The government (not the state) has not just "basically" delegated writing laws to private institutions (DIN and VDE are Vereine, not companies).

The government actually has a contract with DIN (first signed in 1975, last updated in 2020): https://www.bundestag.de/resource/blob/804880/5d66359e36df84...

With the stated purpose of "freeing the government from having to make up its own standards".

So Germany has basically avoided the need to pay for a National Instition for Standards, by offloading that cost to everybody who actually wants to read the standard.

> VDE is an association of many private companies, they could basically make a new norm, that some kind of cable, devices or such is now required, and you have to comply!

This is not correct, though. The norm would still have to be directly mentioned in any kind of legal document, or at least in any requirements by a third party (e.g. a bank that won't give you credit for a house if you don't promise to follow given building standards) to have any binding effect on you. The government also has people sitting on these standardization gremiums.

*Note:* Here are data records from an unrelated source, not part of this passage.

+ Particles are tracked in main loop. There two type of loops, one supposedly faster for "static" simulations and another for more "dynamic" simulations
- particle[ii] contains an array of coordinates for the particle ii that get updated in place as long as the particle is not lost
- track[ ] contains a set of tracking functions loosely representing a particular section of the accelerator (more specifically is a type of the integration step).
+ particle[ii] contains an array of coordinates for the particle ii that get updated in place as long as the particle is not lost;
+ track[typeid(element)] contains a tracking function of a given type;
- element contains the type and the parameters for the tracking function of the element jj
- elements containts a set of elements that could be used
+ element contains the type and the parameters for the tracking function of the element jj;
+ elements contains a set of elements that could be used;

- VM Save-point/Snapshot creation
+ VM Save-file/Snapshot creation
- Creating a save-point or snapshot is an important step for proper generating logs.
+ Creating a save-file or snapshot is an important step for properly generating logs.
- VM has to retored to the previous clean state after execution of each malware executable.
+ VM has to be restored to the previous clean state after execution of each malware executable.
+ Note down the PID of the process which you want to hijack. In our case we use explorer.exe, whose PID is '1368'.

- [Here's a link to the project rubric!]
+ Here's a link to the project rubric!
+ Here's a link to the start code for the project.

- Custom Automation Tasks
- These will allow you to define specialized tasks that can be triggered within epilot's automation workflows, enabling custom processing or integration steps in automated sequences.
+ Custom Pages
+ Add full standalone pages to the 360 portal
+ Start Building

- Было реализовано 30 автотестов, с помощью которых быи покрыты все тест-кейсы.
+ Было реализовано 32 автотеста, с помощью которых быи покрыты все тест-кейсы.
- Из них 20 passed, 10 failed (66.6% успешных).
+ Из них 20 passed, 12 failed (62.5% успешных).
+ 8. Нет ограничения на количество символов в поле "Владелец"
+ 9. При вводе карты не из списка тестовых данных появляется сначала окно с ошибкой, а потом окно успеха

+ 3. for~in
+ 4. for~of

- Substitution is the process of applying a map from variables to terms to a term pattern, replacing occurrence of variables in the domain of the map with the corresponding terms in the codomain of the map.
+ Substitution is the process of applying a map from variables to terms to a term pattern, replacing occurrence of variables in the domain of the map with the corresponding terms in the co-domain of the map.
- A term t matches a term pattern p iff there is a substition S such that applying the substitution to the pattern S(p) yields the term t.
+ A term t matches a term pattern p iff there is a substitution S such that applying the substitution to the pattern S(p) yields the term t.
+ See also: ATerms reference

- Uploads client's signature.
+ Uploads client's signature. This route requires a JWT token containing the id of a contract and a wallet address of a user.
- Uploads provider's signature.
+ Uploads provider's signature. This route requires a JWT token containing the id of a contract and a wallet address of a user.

The main issue is that our German government sees value in overboarding standardisation and all those fees because they create revenue and jobs and make life harder for small companies. They want as many strong, big players backed by as many "reputable" standardisation agents (aka "consulting agencies") possible to influence the rest of the world. DIN and VDE are not just nuisances. They're powerhouses of German know-how transfer and influence in the world. Lots of DIN norms even have to be automatically taken over by most other European countries through CEN.